WHAT IS EXPECTED →
Go through the records and show each line where the word "Code" occurs.

* * * *

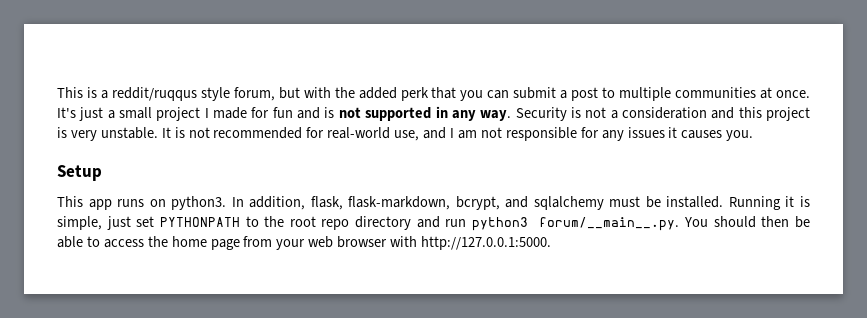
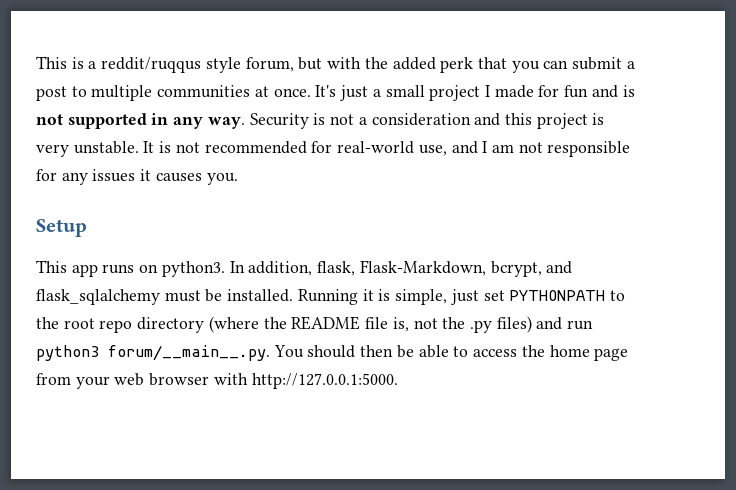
[348,196,451,210] flask-markdown, -> [359,260,486,276] Flask-Markdown,
[533,196,604,210] sqlalchemy -> [36,289,160,305] flask_sqlalchemy
(412, 223) none -> [208,316,532,333] (where the README file is, not the .py files)

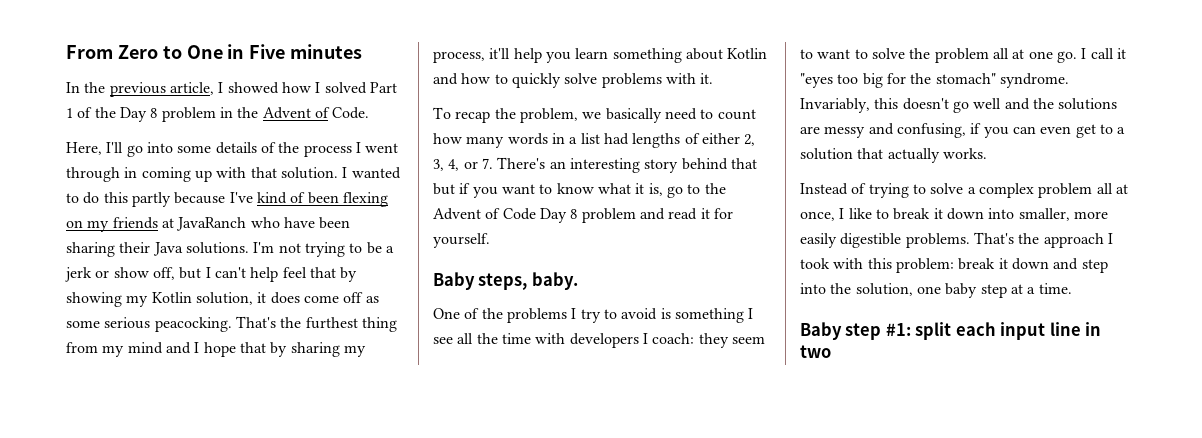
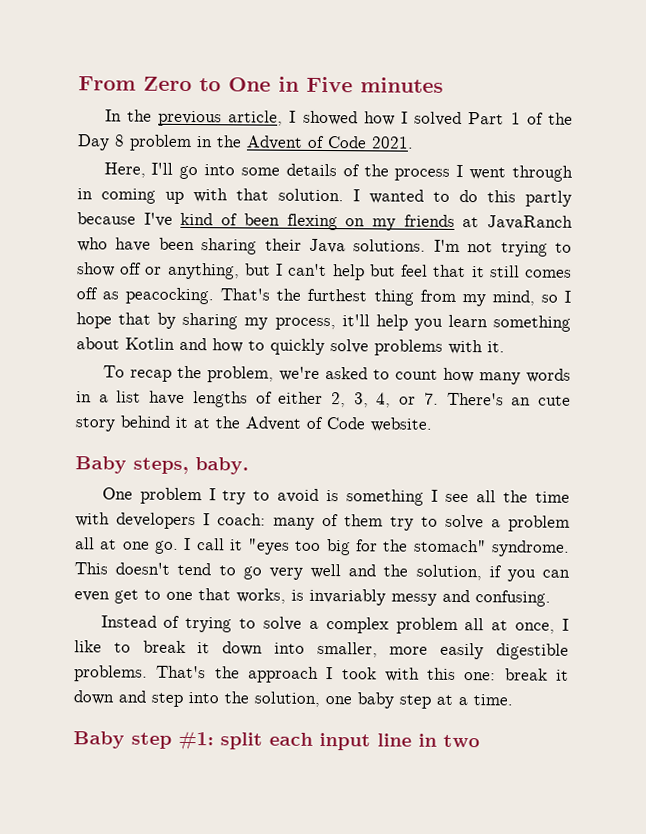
[332,107,370,119] Code. -> [327,136,414,149] Code 2021.
[366,242,394,254] [65,267,175,282] be a jerk or show off, -> [77,262,240,280] show off or anything,
(279, 274) none -> [369,264,396,277] but
[340,267,358,282] [66,292,379,307] [66,317,151,329] by showing my Kotlin solution, it does come off as some serious -> [471,265,572,278] [76,287,120,300] it still comes off as
[127,342,191,354] mind and -> [491,290,558,306] mind, so
[582,108,697,123] we basically need -> [278,366,368,381] we're asked
[603,133,629,145] had -> [149,390,186,405] have
[569,158,640,173] interesting -> [538,395,571,406] cute
[730,158,757,169] [433,183,726,198] [433,208,733,223] [433,233,490,248] that but if you want to know what it is, go to the Advent of Code Day 8 problem and read it for yourself. -> [175,416,432,432] it at the Advent of Code website.
[464,308,567,323] of the problems -> [139,487,202,505] problem
[698,333,765,348] [800,48,931,59] they seem to want to solve the -> [273,513,501,531] many of them try to solve a
[800,98,1118,113] [800,123,966,138] Invariably, this doesn't go well and the solutions are messy and confusing, -> [74,562,482,581] This doesn't tend to go very well and the solution,
[1117,127,1126,134] [800,148,987,163] a solution that actually works. -> [166,588,551,607] one that works, is invariably messy and confusing.
[895,258,954,273] problem: -> [464,672,497,681] one:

* * * *

EXERCISE ANSWER →
[332,107,370,119] Code. -> [327,136,414,149] Code 2021.
[730,158,757,169] [433,183,726,198] [433,208,733,223] [433,233,490,248] that but if you want to know what it is, go to the Advent of Code Day 8 problem and read it for yourself. -> [175,416,432,432] it at the Advent of Code website.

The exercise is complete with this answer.